Infelizmente em Portugal ainda somos muito protocolares, muito institucionais e se alguém quebra essas regras por ser coerente com as suas posições de princípio, é logo mal visto, acusado de “falta de respeito” Por Luís Nascimento
Bloco não se levantou nem aplaudiu o discurso do rei de Espanha no Parlamento português.

O Filipe VI, de Espanha, é um Chefe de Estado eleito? Só porque veio a Portugal tem que ter o mesmo tratamento institucional em todos os locais que visitou? Isso é um papel que cabe ao Presidente da República, ao Presidente da Assembleia da República e a outros órgãos de soberania. Os deputados são eleitos em listas partidárias, não são a AR, não têm deveres institucionais perante convidados estrangeiros, nem obrigações protocolares. Seguem um programa eleitoral sufragado pelos eleitores. Um programa que obedece a linhas de orientação política de um partido, que podem também ser republicanas ou monárquicas no espectro partidário português. Infelizmente em Portugal ainda somos muito protocolares, muito institucionais e se alguém quebra essas regras por ser coerente com as suas posições de princípio, é logo mal visto, acusado de “falta de respeito”, e o Bloco de Esquerda esteve sob fogo cerrado à esquerda (PS) e à direita. Li mesmo reacções trauliteiras e insultuosas pelo facto de os 19 deputados bloquistas não se terem levantado nas bancadas nem aplaudido o rei espanhol durante o seu discurso na A.R. O PCP não aplaudiu, mas levantou-se e foi à sessão de cumprimentos aos monarcas. Lá terá as suas razões. O BE não foi á cerimónia. E justificou com a “posição de sempre republicana”, que não valoriza “relações de poder com base em relações de sangue e não em actos democráticos”.

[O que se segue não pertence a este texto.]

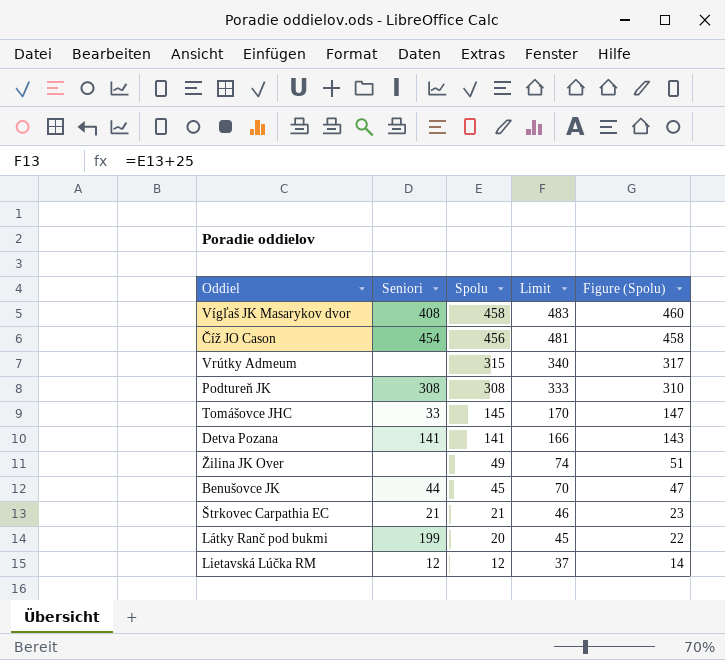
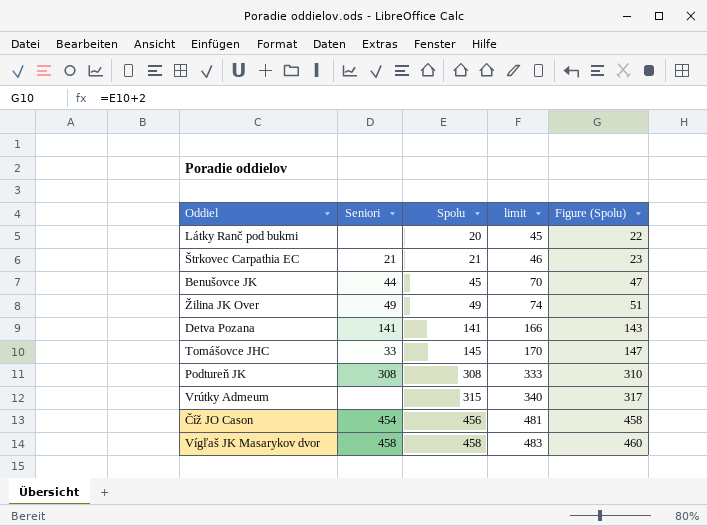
row order: Spolu descending -> Spolu ascending
column name: Limit -> limit
row Lietavská Lúčka RM: 12 | 12 | 37 | 14 -> none
Látky Ranč pod bukmi | Seniori: 199 -> none
Žilina JK Over | Seniori: none -> 49
Vígľaš JK Masarykov dvor | Seniori: 408 -> 458

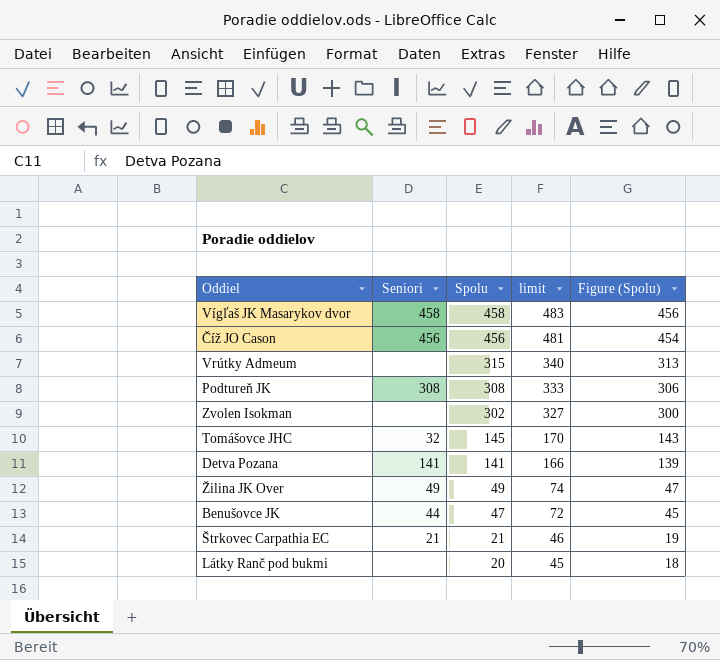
row order: Spolu ascending -> Spolu descending
column Figure (Spolu) | formula: [Spolu] + 2 -> [Spolu] - 2
Číž JO Cason | Seniori: 454 -> 456
row Zvolen Isokman: none -> none | 302 | 327 | 300
Tomášovce JHC | Seniori: 33 -> 32
Benušovce JK | Spolu: 45 -> 47
Benušovce JK | limit: 70 -> 72

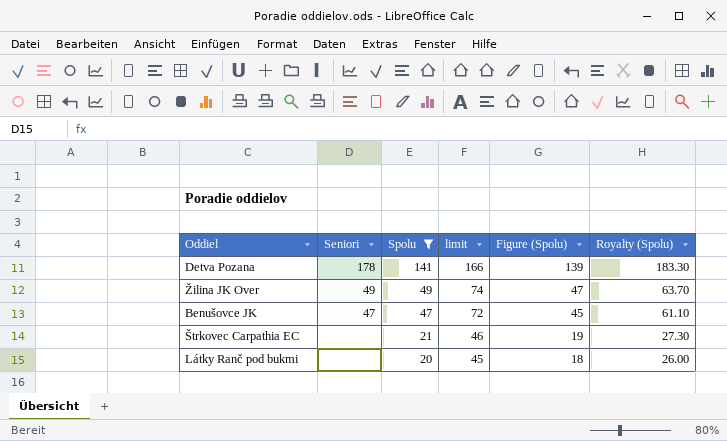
filter: none -> Spolu <= 141
column Royalty (Spolu) | formula: none -> [Spolu] * 1.3
Detva Pozana | Seniori: 141 -> 178
Benušovce JK | Seniori: 44 -> 47
Štrkovec Carpathia EC | Seniori: 21 -> none

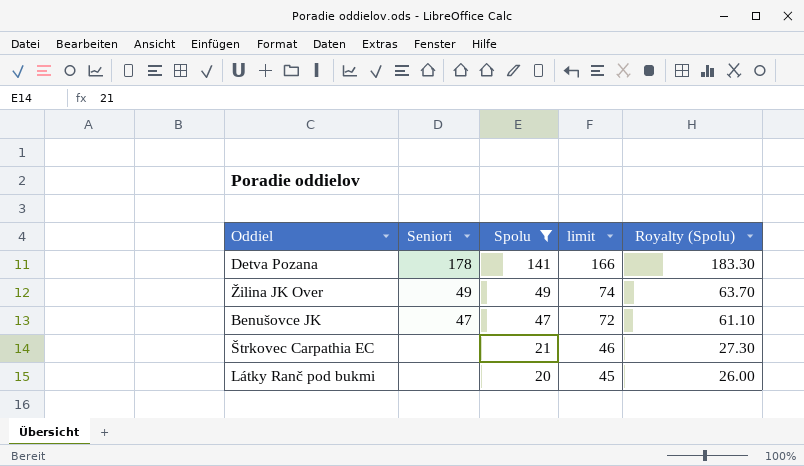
column Figure (Spolu) | formula: [Spolu] - 2 -> none

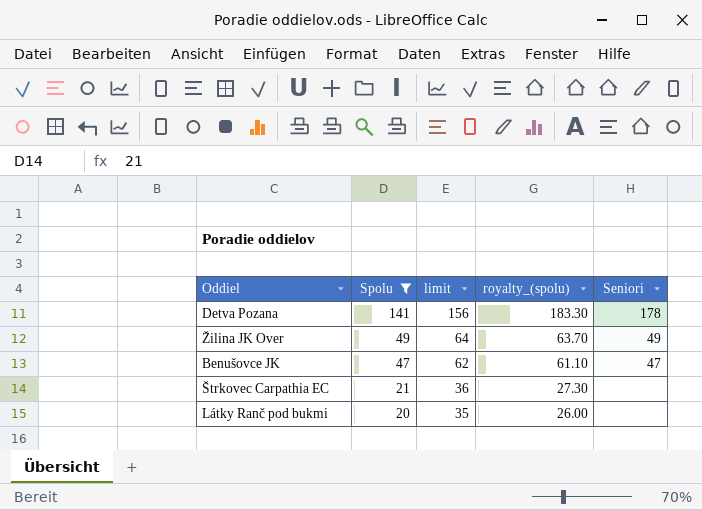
column limit | formula: [Spolu] + 25 -> [Spolu] + 15
column name: Royalty (Spolu) -> royalty_(spolu)
column Seniori | position: 2 -> 5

O BE não é obrigado a levantar-se, levantar-se significa em minha opinião, prestar honra. O BE sendo republicano e não reconhecendo a legitimidade democrática por alguém que detém o Poder sem mandato popular, está a ser coerente e não é hipócrita.

Numa reacção mais moderada à atitude do Bloco no parlamento, o deputado do PS, Porfírio Silva, sustentou assim os seus argumentos: “a actual dinastia da monarquia espanhola merece crédito, até pelo contributo que deu para a democracia espanhola”, tendo sido “legitimada democraticamente”.

O rei Filipe pode ter o mandato conferido pela Constituição espanhola, ao abrigo do acordo partidário da transição para a democracia em 1978. De facto não é um ditador, nem um monarca absoluto, mas tem excessivos poderes, como o de designar o primeiro-ministro, como se viu na recente crise politica. O pai, Juan Carlos, deu aval à participação espanhola na criminosa guerra de Bush, Blair, Aznar e Barroso no Iraque, por exemplo. Em Espanha são cada vez mais a vozes que defendem uma via referendária, como o PODEMOS, cujos deputados também  recusam levantar-se perante a presença do rei. E há que respeitar essa vontade, essas correntes de opinião, quer á esquerda, quer á direita, que são pela república. Filipe VI é soberano apenas por transmissão hereditária e não por qualquer sufrágio directo e universal. Mesmo que a família real em Espanha goze de simpatia, manifestada nas ruas e pelos estudos de opinião. Se fosse espanhol, juntar-me-ia ao movimento pró-referendo. Como português, fiz a minha opção, não votei em Marcelo Rebelo e Sousa, mas  reconheço-lhe toda a legitimidade democrática e sou capaz de me levantar sem o aplaudir, se não concordar com determinado discurso. É um símbolo da República e dos seus princípios fundadores desde 1910. São esses que respeito e não os de Manuel II e Carlos I, sim, porque também tivemos uma monarquia "constitucional”.